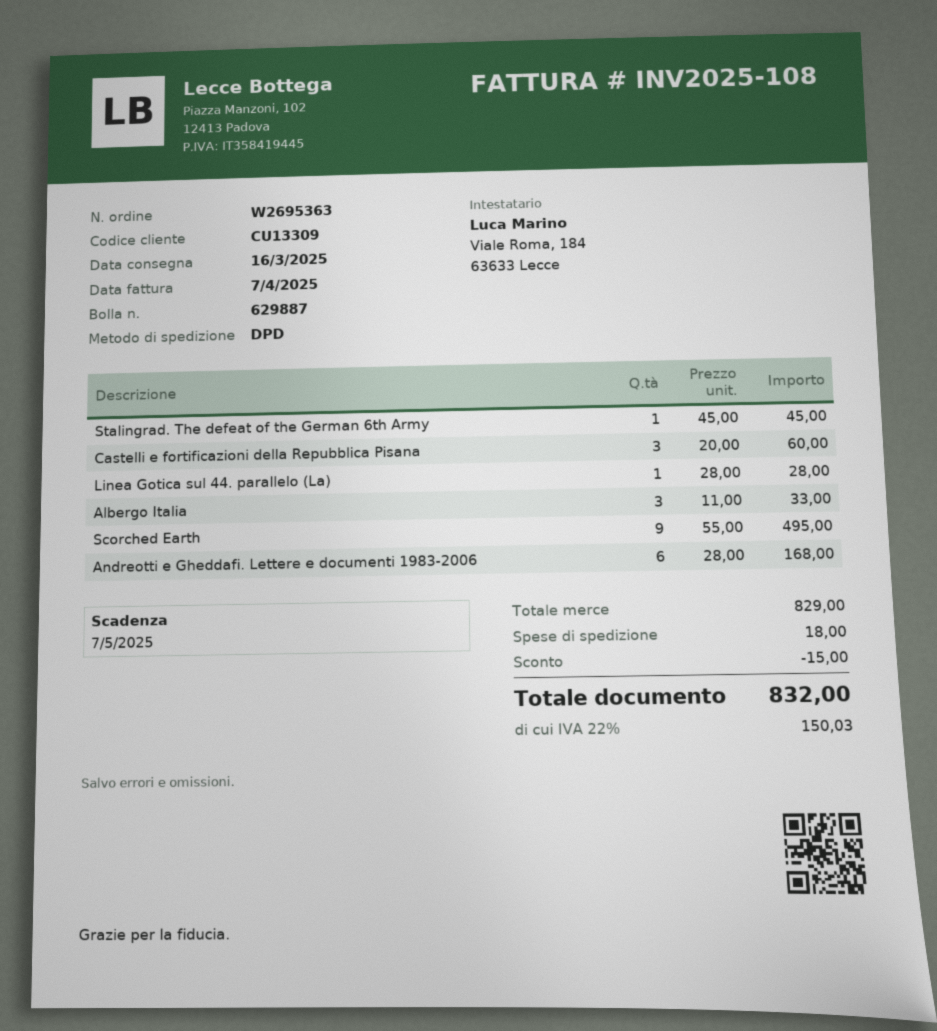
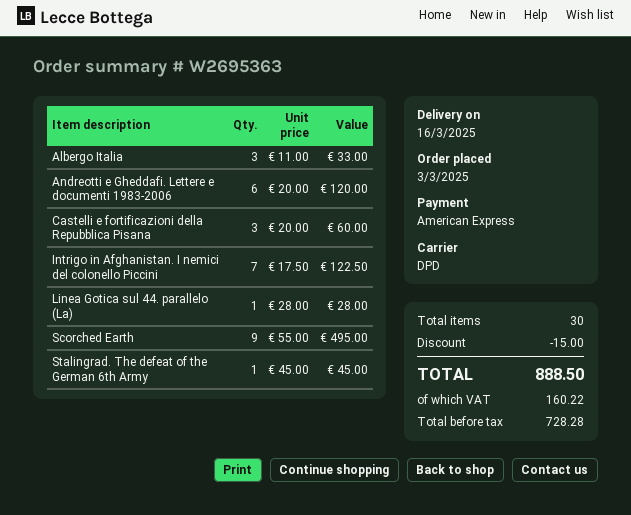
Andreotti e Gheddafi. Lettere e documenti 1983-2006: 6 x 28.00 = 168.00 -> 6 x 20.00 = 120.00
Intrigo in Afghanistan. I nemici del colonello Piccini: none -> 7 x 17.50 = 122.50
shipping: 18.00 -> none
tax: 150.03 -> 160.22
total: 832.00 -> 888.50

□ □ □

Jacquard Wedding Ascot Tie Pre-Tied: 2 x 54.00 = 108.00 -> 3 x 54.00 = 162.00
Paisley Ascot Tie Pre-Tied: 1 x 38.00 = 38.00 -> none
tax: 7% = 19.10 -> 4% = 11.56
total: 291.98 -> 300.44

□ □ □

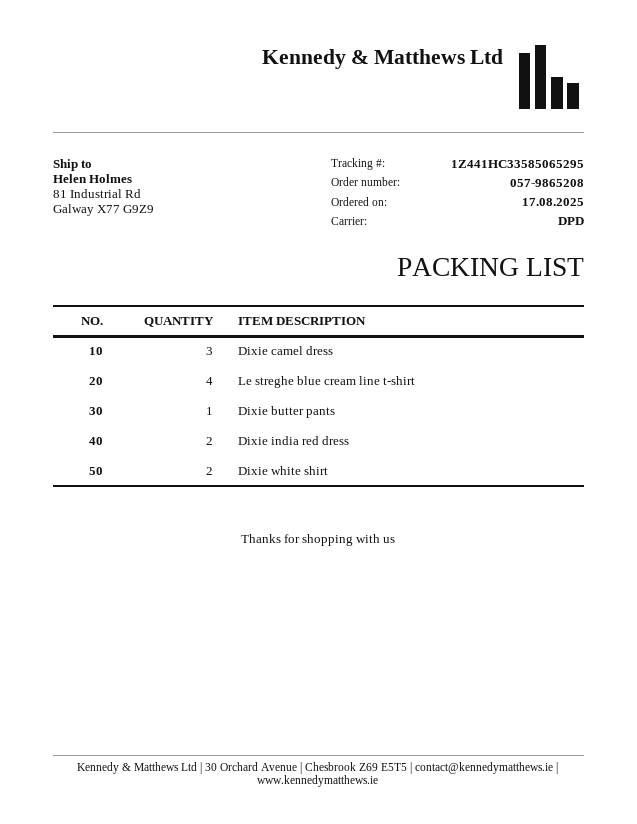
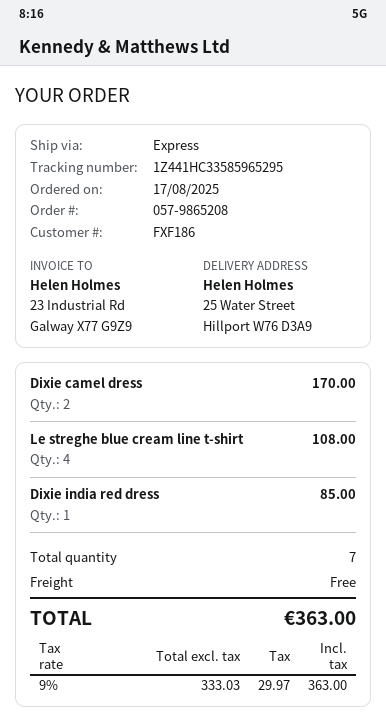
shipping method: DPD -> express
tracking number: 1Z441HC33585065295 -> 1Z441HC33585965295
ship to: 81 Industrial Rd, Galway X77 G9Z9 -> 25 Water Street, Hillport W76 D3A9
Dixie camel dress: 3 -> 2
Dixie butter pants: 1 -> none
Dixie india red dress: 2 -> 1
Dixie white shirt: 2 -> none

□ □ □

• [What the task asks]: Could you restate, word for word, the lines above from the one with "shipping method: DPD -> express" to the one with "Dixie white shirt: 2 -> none", both included?

• [Your solution]:
shipping method: DPD -> express
tracking number: 1Z441HC33585065295 -> 1Z441HC33585965295
ship to: 81 Industrial Rd, Galway X77 G9Z9 -> 25 Water Street, Hillport W76 D3A9
Dixie camel dress: 3 -> 2
Dixie butter pants: 1 -> none
Dixie india red dress: 2 -> 1
Dixie white shirt: 2 -> none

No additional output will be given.